- **WHAT IS NEEDED**
Transcribe all the records exactly and omit any images they hold.

[Web page edit records]
-----

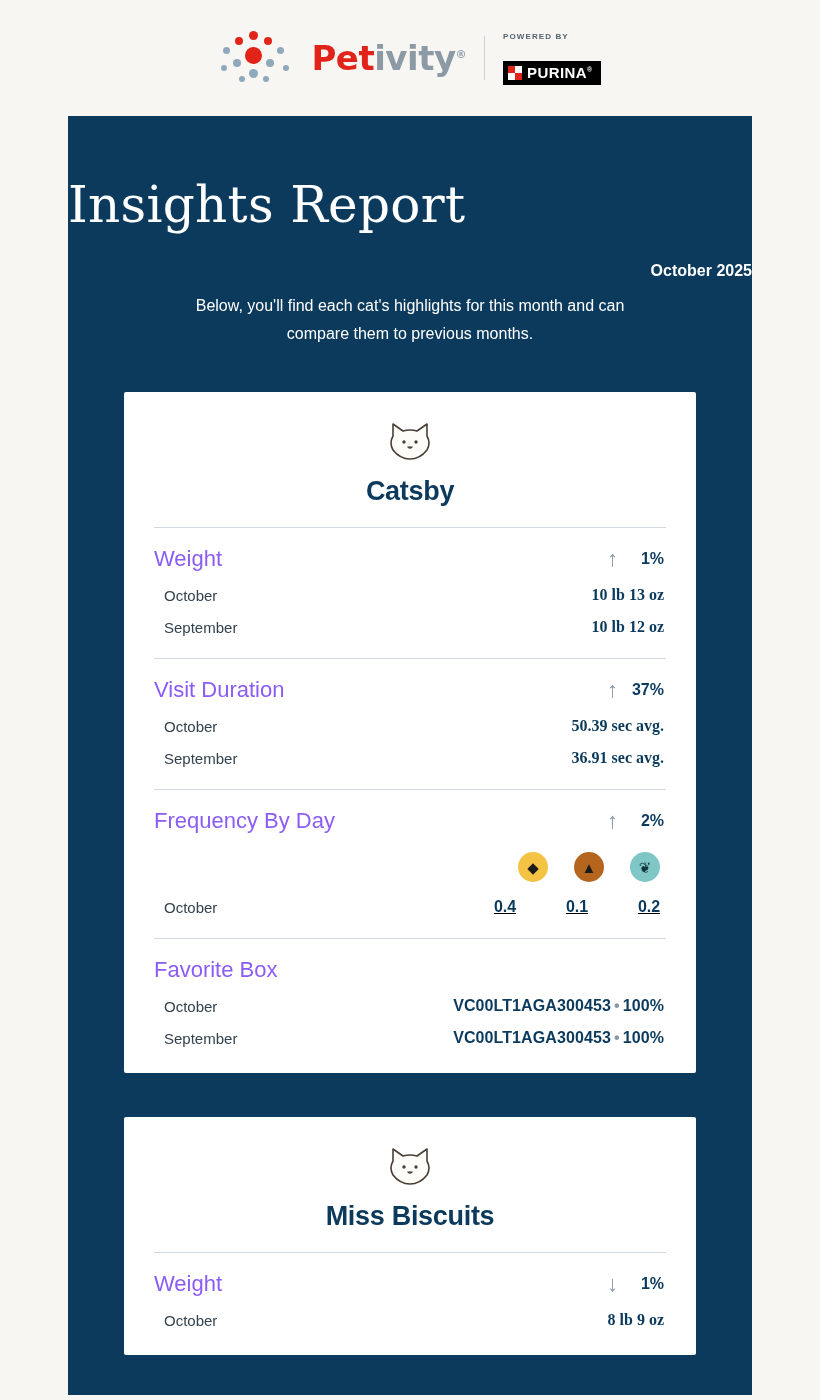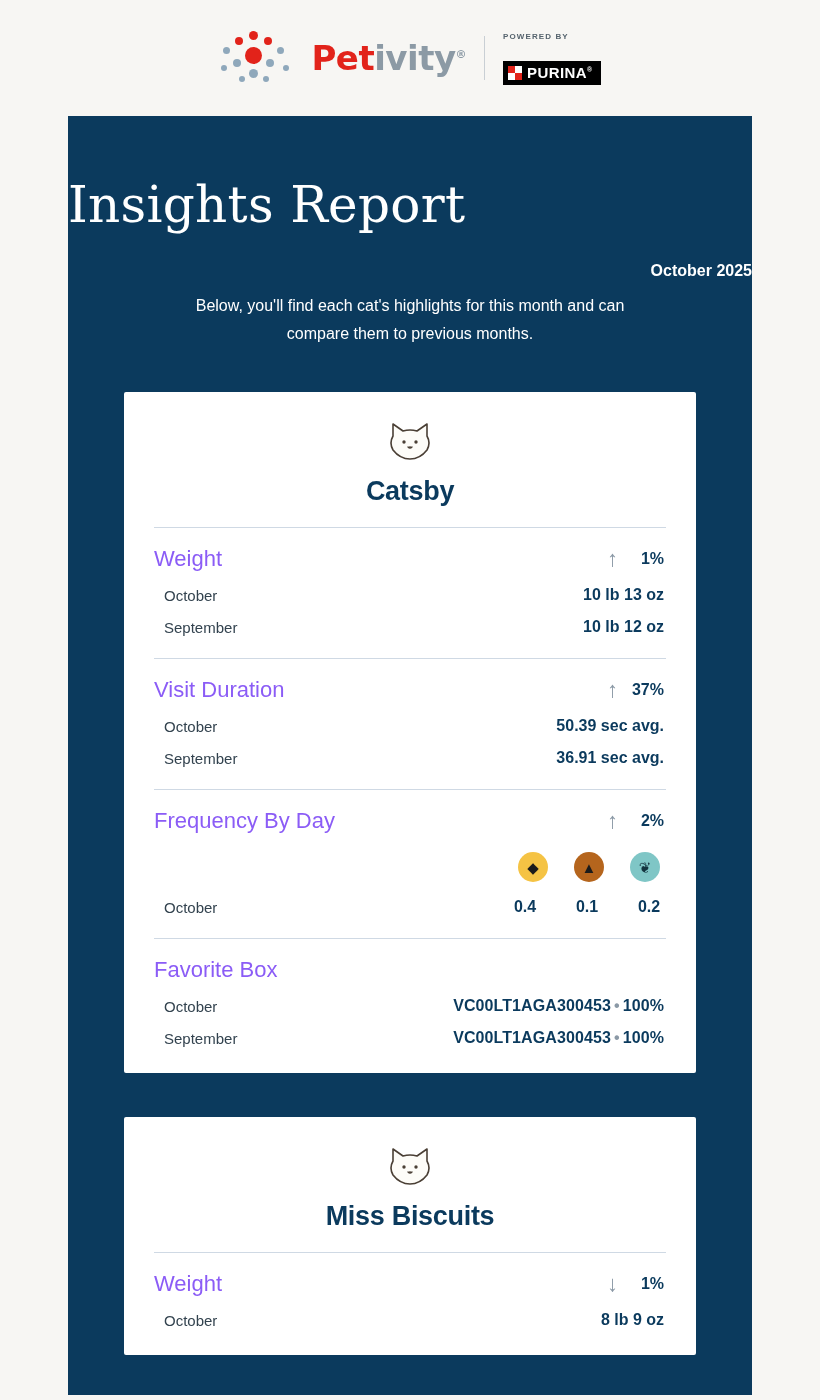--- a/index.html
+++ b/index.html
@@ -199,6 +199,7 @@
     font-size: 16px;
     font-weight: bold;
     color: #0b3a5d;
+    font-family: Liberation Serif, serif;
   }
   .section-sep {
     height: 1px;

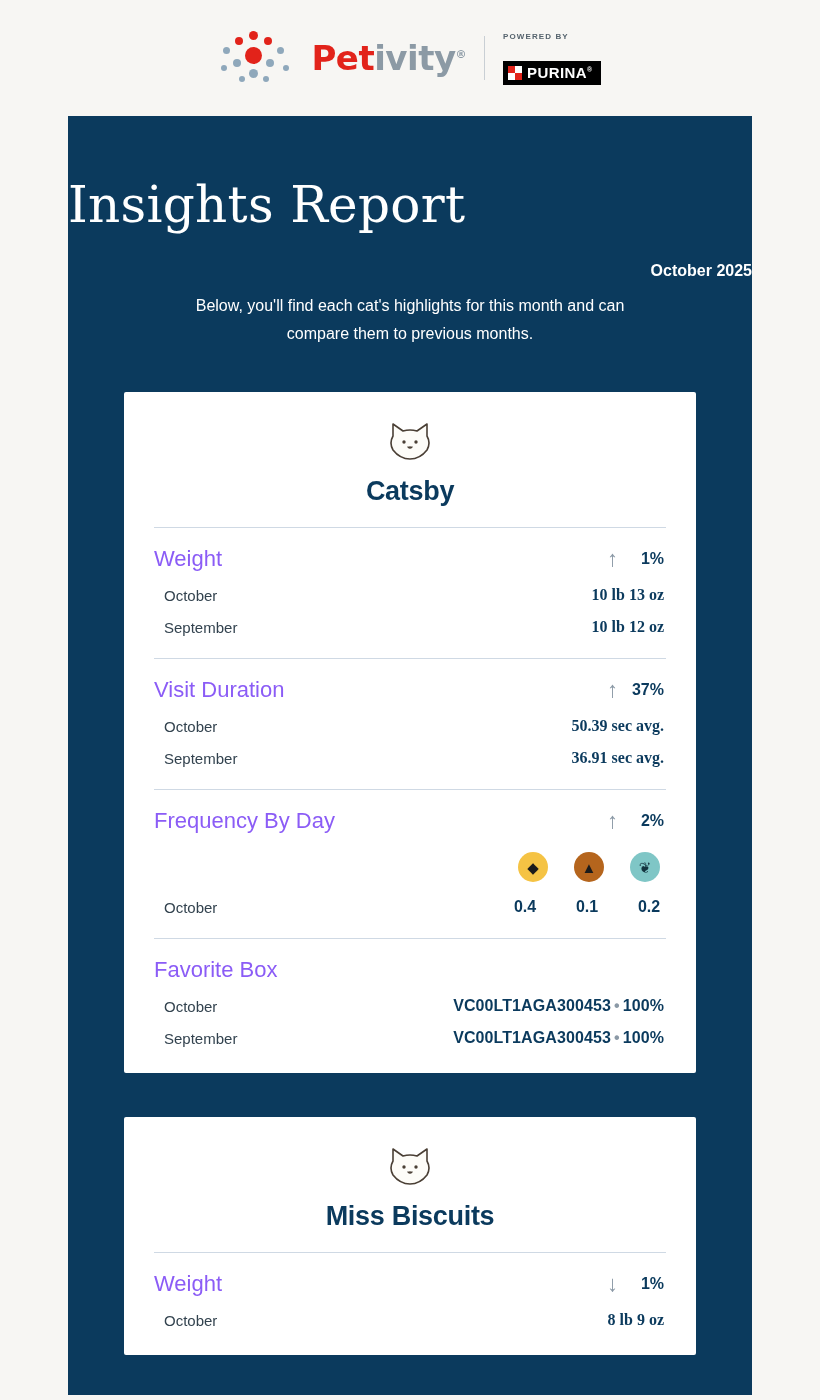--- a/index.html
+++ b/index.html
@@ -232,7 +232,8 @@
   }
   .freq-values {
     display: flex;
-    gap: 32px;
+    gap: 42px;
+    text-decoration: underline;
   }
   .freq-values span {
     width: 30px;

-----

- **SOLUTION TO THE PROBLEM**
--- a/index.html
+++ b/index.html
@@ -199,6 +199,7 @@
     font-size: 16px;
     font-weight: bold;
     color: #0b3a5d;
+    font-family: Liberation Serif, serif;
   }
   .section-sep {
     height: 1px;

--- a/index.html
+++ b/index.html
@@ -232,7 +232,8 @@
   }
   .freq-values {
     display: flex;
-    gap: 32px;
+    gap: 42px;
+    text-decoration: underline;
   }
   .freq-values span {
     width: 30px;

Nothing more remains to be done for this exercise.